SÍLVIA, A INCOMPREENSÍVEL
Curtindo o entardecer da praia de Pajuçara, numa mesa da Bali, eu estava deliciando um sorvete de mangaba, daqueles que só devíamos tomar ajoelhado, quando de repente, Osório arrastou uma cadeira, sentou-se a meu lado. Sorriso aberto, animado, apesar de ter passado dos sessenta anos, corpo curvado, conserva o espírito jovial, veste a mais nova moda, camisa de alta grife, uma invejável felicidade explícita em seu rosto. Fui indiscretamente ao âmago da questão perguntando se ainda estava de caso com sua aluna da Faculdade. Ele não se fez de rogado:
- “Cada dia gosto mais daquela mulher, não sei viver sem ela. Desde que a conheci tivemos amor recíproco, apesar de 40 anos de diferença na idade. É uma criatura encantadora, advinha meus pensamentos, faz qualquer coisa para me agradar. Aprendi muito na cama, ela gosta de ler sobre sexo, sabe muita coisa, uma maravilha! Mas, a vida ainda não está como desejo. Você acredita que minha dileta esposa que lhe admira, a Silvinha, descobriu tudo, aliás, eu fui sincero, confessei meu caso de amor, Sílvia não quer aceitar. Logo agora que falei com o pai da moça, a família acolheu nosso romance, estou me dando bem com meus “sogros”, eles têm maior orgulho do genro professor universitário. Para mostrar minhas boas intenções mandei construir um apartamento, uma puxada na casa do sogro no Vergel do Lago, banheiro independente, ar condicionado, aliás, dei um ar novo à sogra no Natal, ela me adora. Toda sexta-feira me mudo para o ninho do amor, onde eu e Regina nos amamos intensamente nos fins de semana. O problema todo é que Sílvia não aceita esse meu relacionamento, expliquei para ela que o homem é polígamo por natureza, que os sábios orientais têm normalmente mais de uma mulher, desde que possa sustentá-las”
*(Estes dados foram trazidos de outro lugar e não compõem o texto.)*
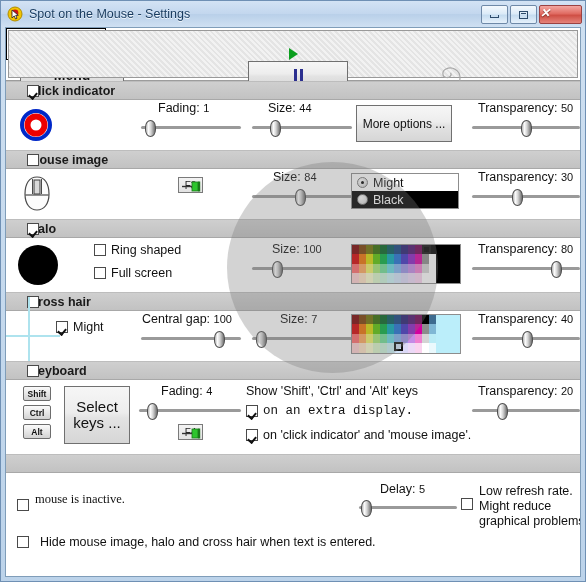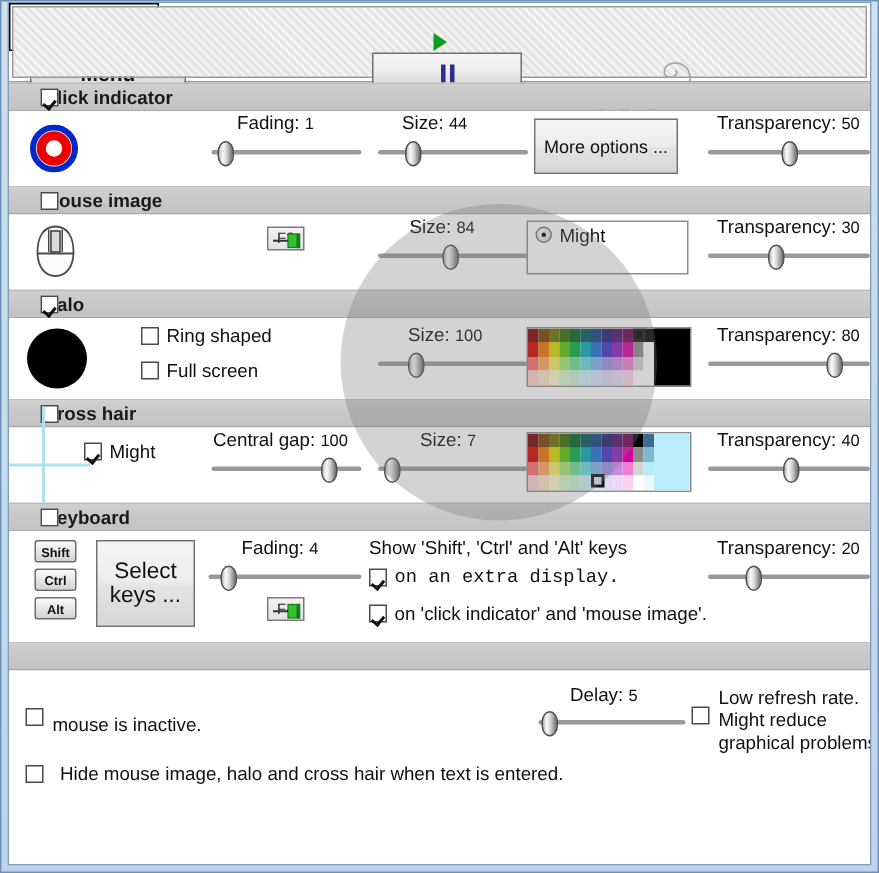--- a/index.html
+++ b/index.html
@@ -165,6 +165,27 @@
 
 <div class="window">
 
+  <div class="titlebar">
+    <div class="app-icon">
+      <svg width="16" height="16" viewBox="0 0 16 16">
+        <circle cx="8" cy="8" r="7" fill="#f2c400" stroke="#b08c00" stroke-width="1"></circle>
+        <circle cx="8" cy="7" r="3.4" fill="#cc1111"></circle>
+        <path d="M5 4 L5 12 L7.2 9.9 L8.6 13 L10 12.3 L8.7 9.4 L11.3 9.3 Z" fill="#ffffff" stroke="#222" stroke-width="0.8"></path>
+      </svg>
+    </div>
+    <div class="title-text">Spot on the Mouse - Settings</div>
+    <div class="wbtns">
+      <div class="wbtn">
+          <i class="min-g"></i>
+        </div>
+      <div class="wbtn">
+          <i class="max-g"></i>
+        </div>
+      <div class="wbtn close">
+          <i class="close-g">✕</i>
+        </div>
+    </div>
+  </div>
 
   <div class="client">
 

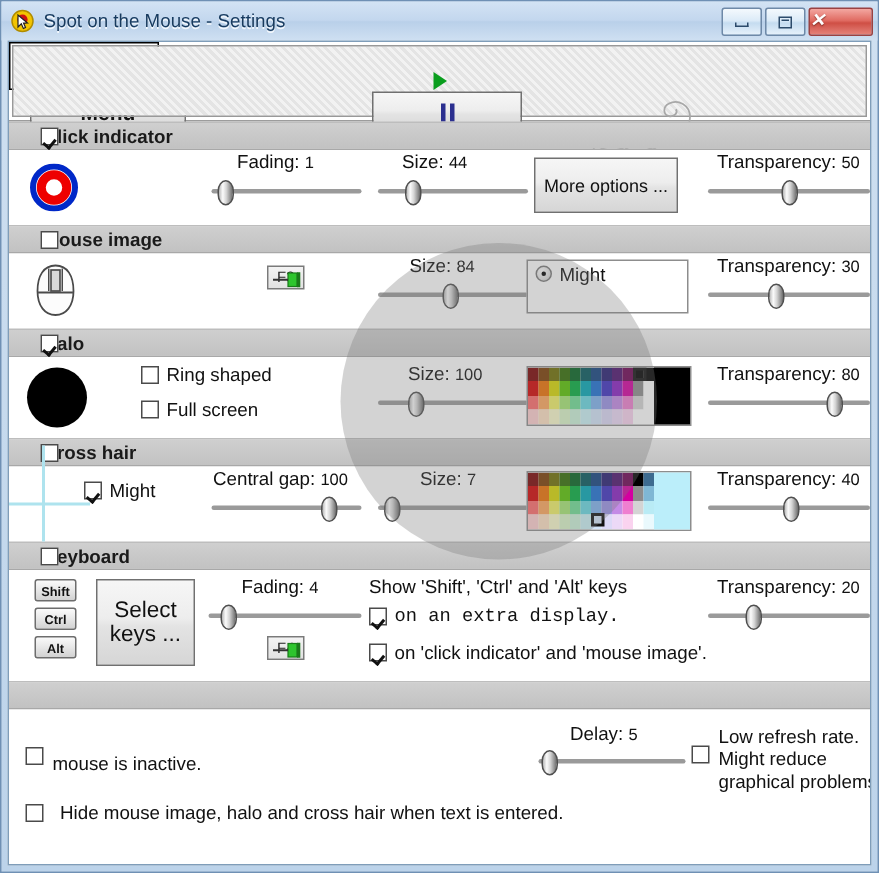--- a/index.html
+++ b/index.html
@@ -299,6 +299,10 @@
         <div class="inline" style="height:17px;padding-left:5px;background:#fff;">
           <span class="rad sel"></span>
           <span class="txt">Might</span>
+        </div>
+        <div class="inline" style="height:17px;padding-left:5px;background:#000;">
+          <span class="rad"></span>
+          <span class="txt" style="color:#fff;">Black</span>
         </div>
       </div>
 

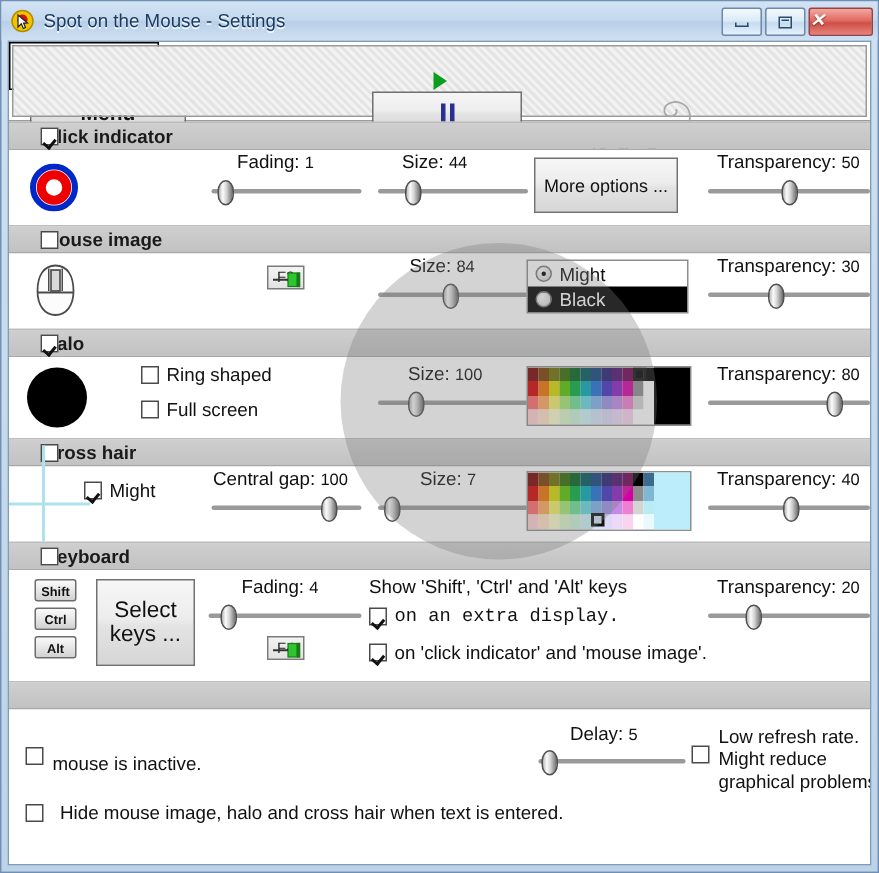--- a/index.html
+++ b/index.html
@@ -572,7 +572,7 @@
     <div class="sect-body" style="flex:1 1 auto;">
       <div style="position:absolute;left:11px;top:24px;"><span class="cb"></span></div>
       <div style="position:absolute;left:29px;top:11px;">
-        <div class="txt" style="margin-top:18px;">mouse is inactive.</div>
+        <div class="txt" style="margin-top:8px;font-family:Liberation Serif, serif;">mouse is inactive.</div>
       </div>
 
       <div class="inline" style="position:absolute;left:11px;top:62px;">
Nessa altura dei uma intervenção. “- Osório, os orientais, os mulçumanos têm essa cultura milenar, porém estamos no Brasil, país ocidental colonizado por portugueses com mão pesada da Igreja retrógada e inquisitória. Somos um país conservador, a monogamia está na legislação, embora na prática, homens e mulheres pulem a cerca como tomo sorvete. Você sabe que a bigamia no Brasil é crime?”
- “Sei de tudo isso, respeito à lei, não me casei duas vezes, tenho duas mulheres o que é diferente. O homem é, antes de tudo, um animal polígamo. Sabia que um dos maiores homens da humanidade, Gandhi, não dispensava uma mulher nova, bonita e carinhosa?”
E rematou sem mínimo remorso na consciência:
_ “Meu único problema é Sílvia, ela não quer aceitar essa situação, nossos filhos moram longe, são independentes, ajudo se necessário. Posso sustentar outra mulher. Divido bem meu tempo, durmo no fim de semana no ninho do amor; durante a semana com Sílvia, a esposa, que ainda amo muito, amo as duas mulheres, e daí? As artimanhas do amor são inesperadas, ninguém está preparado para acidentes do coração. Semana passada sem as duas saberem, armei um encontro entre Regina e Sílvia, Regininha não teve problema deu sorrisos para minha mulher, estendeu-lhe a mão. Sílvia foi grossa não quis apertar a mão de minha namorada, saiu da Barraca Pedra Virada, onde organizei o encontro, pegou um taxi. Quer a separação, que eu saia do apartamento, eu não quero. Estou fazendo tudo para conciliar a situação, mas Sílvia conserva intransigência, ela é muito incompreensível”.
Naquele momento, uma charmosa jovem, morena de lábios carnudos, sensuais, bateu às costas de Osório. Ele mal me apresentou, foram sentar-se em outra mesa, parecia casal em lua-de-mel, a diferença de idade visível, era risível. Pedi outro sorvete, de pinha, enquanto apreciava o pôr-do-sol pensando na leveza da consciência de Osório e na “incompreensão” de Sílvia.